Masalahnya, kebijakan energi global dapat menggembosi tekanan terhadap Moskow bila pelonggaran sanksi benar terjadi, karena pendapatan minyak memberi ruang bagi Rusia untuk bertahan lebih lama. Ketika kebutuhan energi menuntun kompromi, moralitas perang sering kali menjadi pihak yang dikorbankan.
Kerusakan museum Chernobyl dan pasar tua Kyiv menambah dimensi lain yang jarang dihitung dalam statistik militer: hilangnya memori kolektif. Jika budaya ikut menjadi korban, maka perang tidak hanya memindahkan batas wilayah, tetapi juga menghapus penanda identitas.
Serangan Rusia ke Kyiv menegaskan bahwa perang Ukraina kini berjalan di tiga medan sekaligus: langit pertahanan udara, rantai pasok energi, dan ruang simbolik kebudayaan. Ketika drone dan rudal menghantam kota, yang ikut runtuh bukan hanya bangunan, tetapi juga rasa aman dan keyakinan bahwa diplomasi masih memegang kendali.

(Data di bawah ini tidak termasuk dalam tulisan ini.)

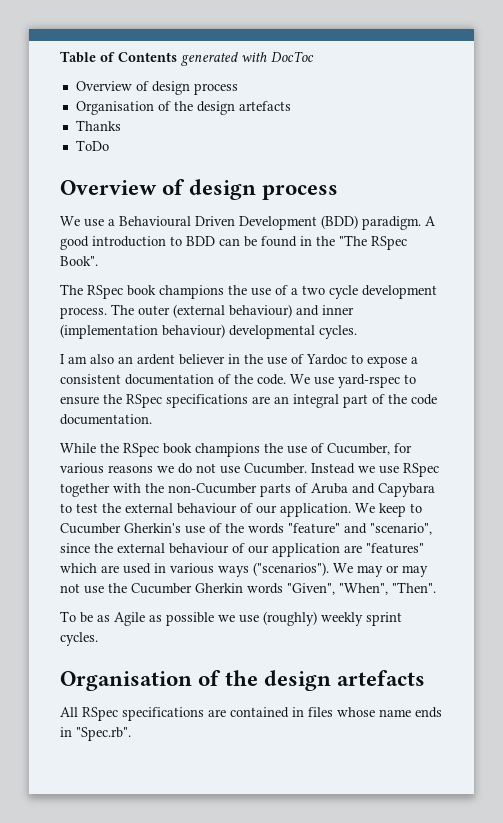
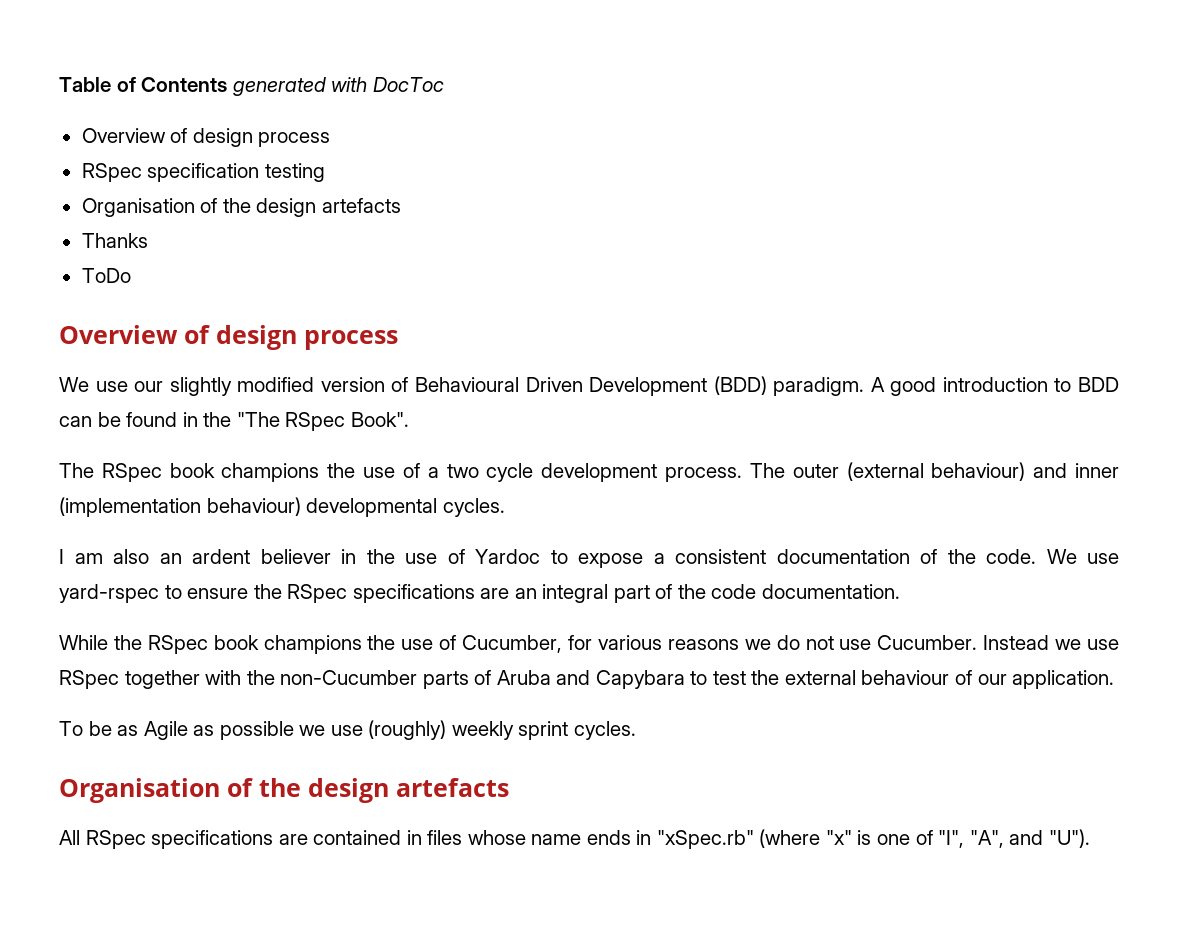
(238, 89) none -> [81,163,325,182] // RSpec specification testing
[108,219,115,226] a -> [134,377,409,396] our slightly modified version of
[355,503,422,517] [60,523,432,535] [60,543,424,557] [60,562,428,577] [60,582,436,595] We keep to Cucumber Gherkin's use of the words "feature" and "scenario", since the external behaviour of our application are "features" which are used in various ways ("scenarios"). We may or may not use the Cucumber Gherkin words "Given", "When", "Then". -> (1115, 679) none
[76,727,131,741] "Spec.rb". -> [656,829,1090,849] "xSpec.rb" (where "x" is one of "I", "A", and "U").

Pertanyaannya, berapa lama dunia akan membiarkan krisis energi dan konflik lain mengalihkan fokus dari satu perang yang terus memakan korban sipil. Jika “teror terhadap warga sipil bukan kekuatan, melainkan keputusasaan,” seperti kata von der Leyen, maka keputusasaan itu hanya bisa dipatahkan oleh konsistensi tekanan politik dan keberanian memulihkan jalur damai yang nyata.